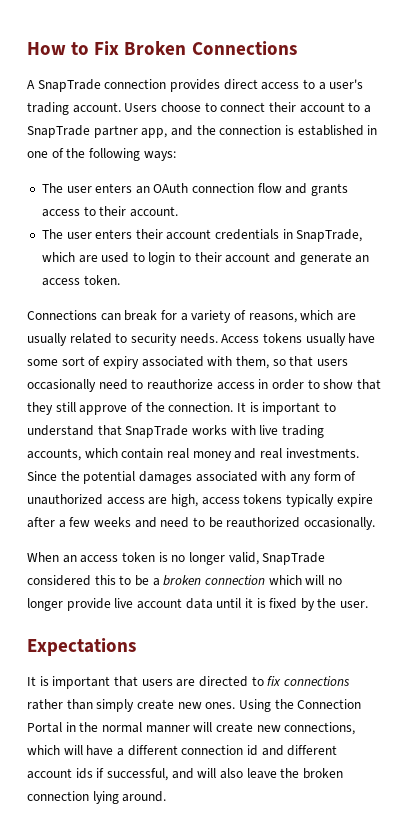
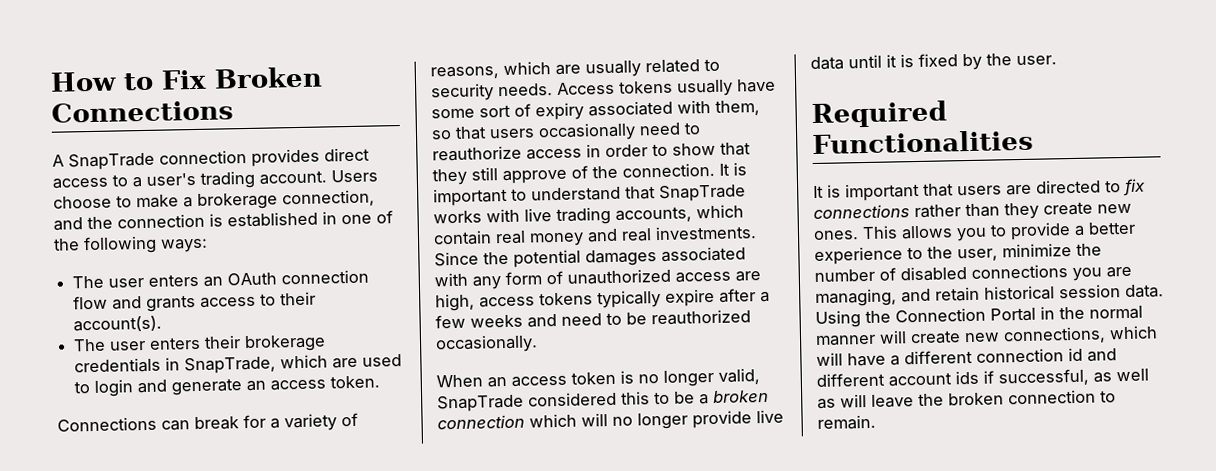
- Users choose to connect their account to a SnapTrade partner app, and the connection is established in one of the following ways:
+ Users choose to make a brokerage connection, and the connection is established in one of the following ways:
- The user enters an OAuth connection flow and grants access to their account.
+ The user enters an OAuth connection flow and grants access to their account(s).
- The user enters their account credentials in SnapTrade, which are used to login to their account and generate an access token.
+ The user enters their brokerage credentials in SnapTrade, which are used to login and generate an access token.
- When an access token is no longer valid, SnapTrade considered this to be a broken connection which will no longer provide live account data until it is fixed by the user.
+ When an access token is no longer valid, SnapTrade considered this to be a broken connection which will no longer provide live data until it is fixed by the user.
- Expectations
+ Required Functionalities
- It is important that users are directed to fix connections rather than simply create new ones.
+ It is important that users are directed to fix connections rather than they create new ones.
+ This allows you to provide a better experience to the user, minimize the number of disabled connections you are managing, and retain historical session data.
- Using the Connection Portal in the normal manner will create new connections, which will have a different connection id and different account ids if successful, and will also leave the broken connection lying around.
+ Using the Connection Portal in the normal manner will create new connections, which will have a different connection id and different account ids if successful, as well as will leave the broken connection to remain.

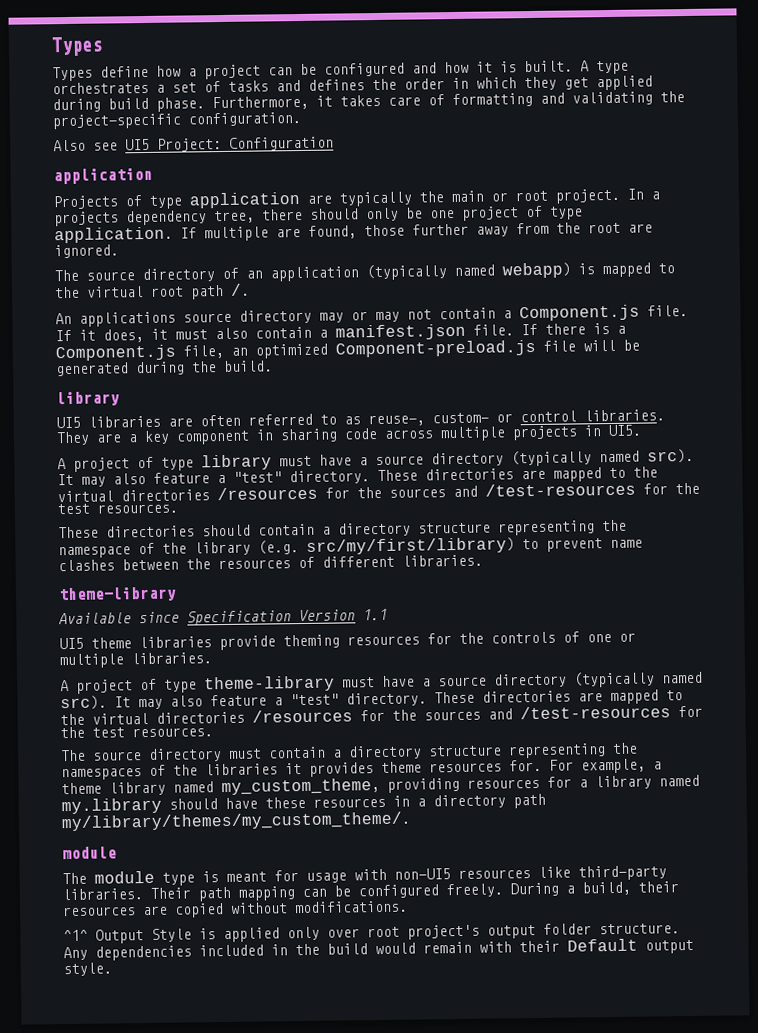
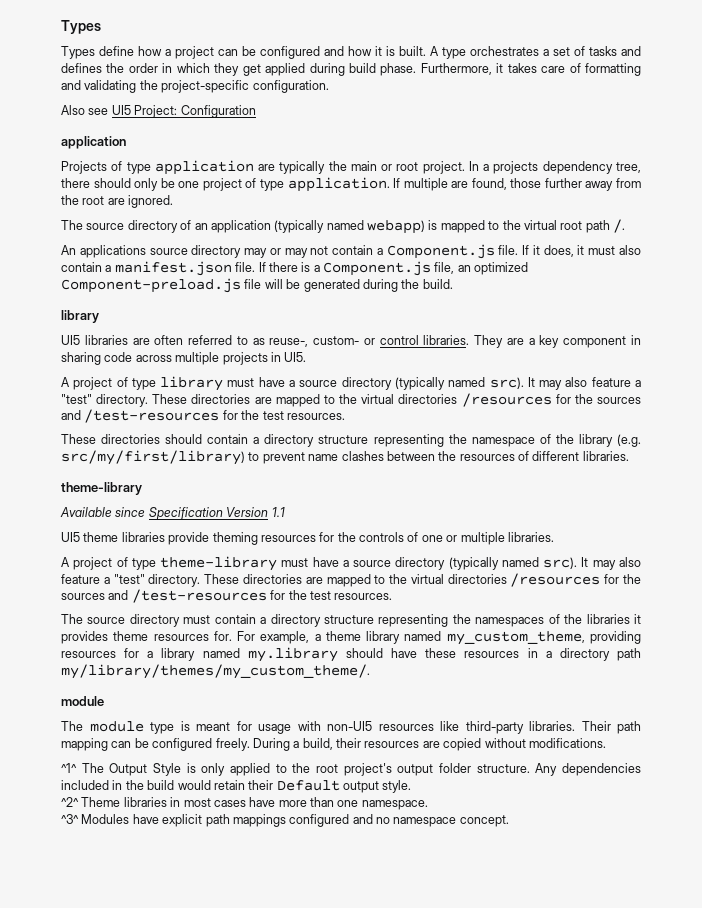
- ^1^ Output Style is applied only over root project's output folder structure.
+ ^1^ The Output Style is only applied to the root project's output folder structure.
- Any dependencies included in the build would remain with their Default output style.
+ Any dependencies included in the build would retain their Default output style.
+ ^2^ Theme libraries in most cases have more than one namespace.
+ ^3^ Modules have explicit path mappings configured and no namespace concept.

● ● ● ● ●

In the entries above, how many lines hold the word "rather"? State the number and nothing else.

2